Source code for pyrit.executor.attack.component.conversation_manager

# Copyright (c) Microsoft Corporation.
# Licensed under the MIT license.

import logging
import uuid
from dataclasses import dataclass, field
from typing import TYPE_CHECKING, Any, Dict, List, Optional, Sequence

from pyrit.common.utils import combine_dict
from pyrit.executor.attack.component.prepended_conversation_config import (
    PrependedConversationConfig,
)
from pyrit.memory import CentralMemory
from pyrit.message_normalizer import ConversationContextNormalizer
from pyrit.models import ChatMessageRole, Message, MessagePiece, Score
from pyrit.prompt_normalizer.prompt_converter_configuration import (
    PromptConverterConfiguration,
)
from pyrit.prompt_normalizer.prompt_normalizer import PromptNormalizer
from pyrit.prompt_target import PromptTarget
from pyrit.prompt_target.common.prompt_chat_target import PromptChatTarget

if TYPE_CHECKING:
    from pyrit.executor.attack.core import AttackContext

logger = logging.getLogger(__name__)


def mark_messages_as_simulated(messages: Sequence[Message]) -> List[Message]:
    """
    Mark assistant messages as simulated_assistant for traceability.

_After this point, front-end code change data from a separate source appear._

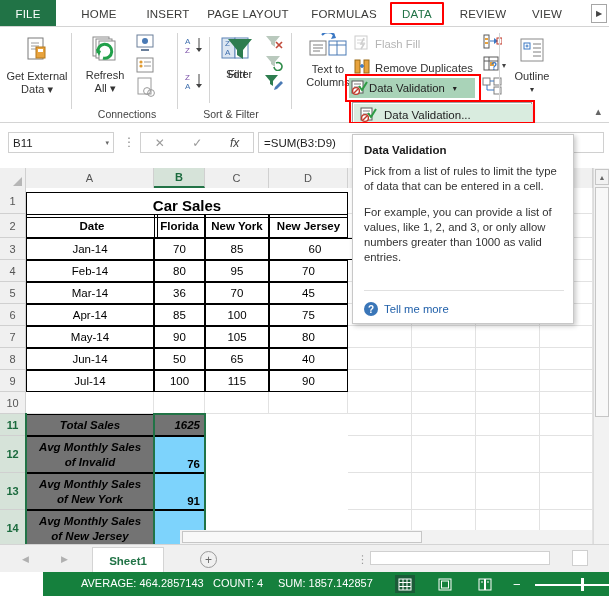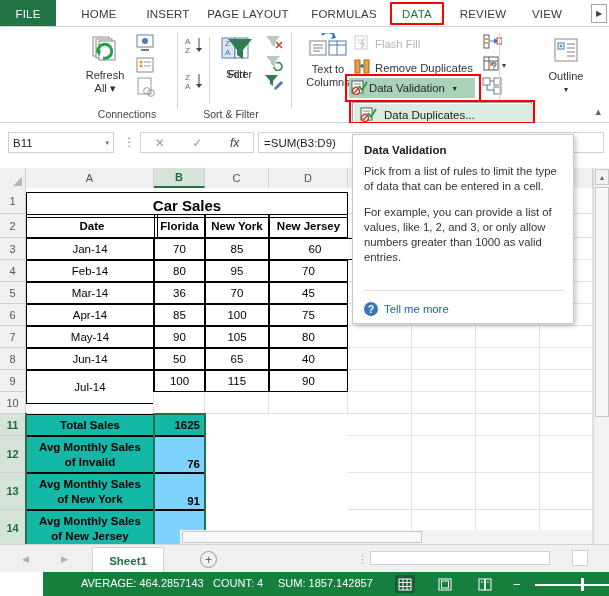--- a/index.html
+++ b/index.html
@@ -199,21 +199,21 @@
     font-size: 11.5px; color: #000;
     border-right: 1px solid #e2e2e2; border-bottom: 1px solid #e2e2e2;
     overflow: hidden; white-space: nowrap;
   }
   .gcell.bordered {
     border: 1px solid #000;
   }
   .gcell.ctr { justify-content: center; }
   .gcell.rgt { justify-content: flex-end; padding-right: 4px; }
   .gcell.bold { font-weight: bold; }
-  .gcell.pink { background: #14b8a6; }
+  .gcell.pink { background: #737373; font-style: italic; }
   .gcell.dark { background: #7dd3fc; }
   .gcell.title { font-weight: bold; font-size: 15px; }
   .gcell.two { flex-direction: column; justify-content: center; line-height: 15px; }
   .gcell.two span { width: 100%; text-align: center; }
 
   .sel-outline {
     position: absolute; border: 2px solid #217346; pointer-events: none;
   }
 
   
@@ -310,20 +310,37 @@
     <div class="tab" style="left:524px;width:46px;">VIEW</div>
     <div class="tab-redbox" style="left:390px;top:2px;width:54px;height:23px;"></div>
     <div class="overflow-arrow">
       <span>▶</span>
     </div>
     <div class="tabbar-underline"></div>
   </div>
 
   <div class="ribbon">
 
+    <div class="rgroup" style="left:0;width:72px;">
+      <div class="bigbtn" style="left:6px;top:8px;width:62px;">
+        <span class="ico">
+          <svg width="30" height="30" viewBox="0 0 30 30">
+            <rect x="6" y="3" width="15" height="21" fill="#fff" stroke="#7b7b7b"></rect>
+            <line x1="9" y1="8" x2="17" y2="8" stroke="#9c9c9c"></line>
+            <line x1="9" y1="11" x2="17" y2="11" stroke="#9c9c9c"></line>
+            <line x1="9" y1="14" x2="15" y2="14" stroke="#9c9c9c"></line>
+            <rect x="14" y="12" width="9" height="11" fill="#e8a33d" stroke="#b5781c"></rect>
+            <rect x="16" y="14" width="5" height="3" fill="#fff"></rect>
+          </svg>
+        </span>
+        <span style="margin-top:2px">Get External</span>
+        <span><span>Data</span> <span>▾</span></span>
+      </div>
+      <div class="rgroup-sep" style="left:71px;"></div>
+    </div>
 
     <div class="rgroup" style="left:76px;width:102px;">
       <div class="bigbtn" style="left:2px;top:8px;width:54px;">
         <span class="ico">
           <svg width="32" height="30" viewBox="0 0 32 30">
             <rect x="4" y="2" width="16" height="19" fill="#fff" stroke="#8a8a8a"></rect>
             <rect x="7" y="4" width="16" height="19" fill="#fff" stroke="#8a8a8a"></rect>
             <rect x="10" y="6" width="16" height="19" fill="#fff" stroke="#8a8a8a"></rect>
             <path d="M9 18 a7 7 0 1 1 5 5" fill="none" stroke="#21a04a" stroke-width="3"></path>
             <path d="M7 14 l5 2 -2 5 z" fill="#21a04a"></path>
@@ -509,21 +526,21 @@
           <rect x="12" y="1" width="7" height="7" fill="#fff" stroke="#7e7e7e"></rect>
           <rect x="12" y="10" width="7" height="7" fill="#fff" stroke="#7e7e7e"></rect>
           <line x1="8" y1="4" x2="12" y2="4" stroke="#3b78c4"></line>
           <line x1="5" y1="8" x2="5" y2="13" stroke="#3b78c4"></line>
           <line x1="5" y1="13" x2="12" y2="13" stroke="#3b78c4"></line>
         </svg>
       </div>
       <div class="rgroup-sep" style="left:197px;"></div>
     </div>
 
-    <div class="rgroup" style="left:532px;width:70px;">
+    <div class="rgroup" style="left:498px;width:70px;">
       <div class="bigbtn" style="left:8px;top:10px;width:52px;">
         <span class="ico">
           <svg width="32" height="28" viewBox="0 0 32 28">
             <rect x="5" y="2" width="22" height="22" fill="#fff" stroke="#8a8a8a"></rect>
             <rect x="8" y="6" width="6" height="6" fill="none" stroke="#3b78c4"></rect>
             <line x1="9.5" y1="9" x2="12.5" y2="9" stroke="#3b78c4"></line>
             <line x1="11" y1="7.5" x2="11" y2="10.5" stroke="#3b78c4"></line>
             <line x1="17" y1="7" x2="25" y2="7" stroke="#7e7e7e"></line>
             <line x1="17" y1="11" x2="25" y2="11" stroke="#7e7e7e"></line>
             <line x1="17" y1="15" x2="25" y2="15" stroke="#7e7e7e"></line>
@@ -545,21 +562,21 @@
       <span style="position:absolute;left:6px;top:3px;">
         <svg width="17" height="16" viewBox="0 0 17 16">
           <rect x="1" y="1" width="11" height="12" fill="#fff" stroke="#5a5a5a"></rect>
           <line x1="3" y1="4" x2="10" y2="4" stroke="#7e7e7e"></line>
           <line x1="3" y1="7" x2="10" y2="7" stroke="#7e7e7e"></line>
           <path d="M8 6 l3 4 5 -8" fill="none" stroke="#2e9b45" stroke-width="2"></path>
           <circle cx="5" cy="11" r="3.4" fill="#fff" stroke="#c0392b" stroke-width="1.4"></circle>
           <line x1="3" y1="13" x2="7" y2="9" stroke="#c0392b" stroke-width="1.4"></line>
         </svg>
       </span>
-      <span>Data Duplicates...</span>
+      <span>Data Validation...</span>
     </div>
     <div class="dv-menu-item second">
       <span style="position:absolute;left:6px;top:3px;">
         <svg width="17" height="16" viewBox="0 0 17 16">
           <rect x="1" y="2" width="13" height="11" fill="#fff" stroke="#7e7e7e"></rect>
           <line x1="1" y1="6" x2="14" y2="6" stroke="#7e7e7e"></line>
           <line x1="6" y1="2" x2="6" y2="13" stroke="#7e7e7e"></line>
           <ellipse cx="9" cy="9" rx="5" ry="3.6" fill="none" stroke="#c0392b"></ellipse>
         </svg>
       </span>
@@ -700,21 +717,21 @@
     <div class="gcell bordered ctr" style="left:26px;top:158px;width:128px;height:22px;">May-14</div>
     <div class="gcell bordered ctr" style="left:154px;top:158px;width:51px;height:22px;">90</div>
     <div class="gcell bordered ctr" style="left:205px;top:158px;width:64px;height:22px;">105</div>
     <div class="gcell bordered ctr" style="left:269px;top:158px;width:79px;height:22px;">80</div>
 
     <div class="gcell bordered ctr" style="left:26px;top:180px;width:128px;height:22px;">Jun-14</div>
     <div class="gcell bordered ctr" style="left:154px;top:180px;width:51px;height:22px;">50</div>
     <div class="gcell bordered ctr" style="left:205px;top:180px;width:64px;height:22px;">65</div>
     <div class="gcell bordered ctr" style="left:269px;top:180px;width:79px;height:22px;">40</div>
 
-    <div class="gcell bordered ctr" style="left:26px;top:202px;width:128px;height:34px;">Jul-14</div>
+    <div class="gcell bordered ctr" style="left:26px;top:202px;width:128px;height:22px;">Jul-14</div>
     <div class="gcell bordered ctr" style="left:154px;top:202px;width:51px;height:22px;">100</div>
     <div class="gcell bordered ctr" style="left:205px;top:202px;width:64px;height:22px;">115</div>
     <div class="gcell bordered ctr" style="left:269px;top:202px;width:79px;height:22px;">90</div>
 
     <div class="gcell" style="left:26px;top:224px;width:128px;height:22px;"></div>
     <div class="gcell" style="left:154px;top:224px;width:51px;height:22px;"></div>
     <div class="gcell" style="left:205px;top:224px;width:64px;height:22px;"></div>
     <div class="gcell" style="left:269px;top:224px;width:79px;height:22px;"></div>
 
     <div class="gcell bordered ctr bold pink" style="left:26px;top:246px;width:128px;height:22px;">Total Sales</div>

    This function converts all assistant roles to simulated_assistant in the
    provided messages. This is useful when loading conversations from YAML files
    or other sources where the responses are not from actual targets.

    Args:
        messages (Sequence[Message]): The messages to mark as simulated.

    Returns:
        List[Message]: The same messages with assistant roles converted to simulated_assistant.
            Modifies the messages in place and also returns them for convenience.
    """
    result = list(messages)
    for message in result:
        for piece in message.message_pieces:
            if piece._role == "assistant":
                piece._role = "simulated_assistant"
    return result


def get_adversarial_chat_messages(
    prepended_conversation: List[Message],
    *,
    adversarial_chat_conversation_id: str,
    attack_identifier: Dict[str, str],
    adversarial_chat_target_identifier: Dict[str, str],
    labels: Optional[Dict[str, str]] = None,
) -> List[Message]:
    """
    Transform prepended conversation messages for adversarial chat with swapped roles.

    This function creates new Message objects with swapped roles for use in adversarial
    chat conversations. From the adversarial chat's perspective:
    - "user" messages become "assistant" (prompts it generated)
    - "assistant" messages become "user" (responses it received)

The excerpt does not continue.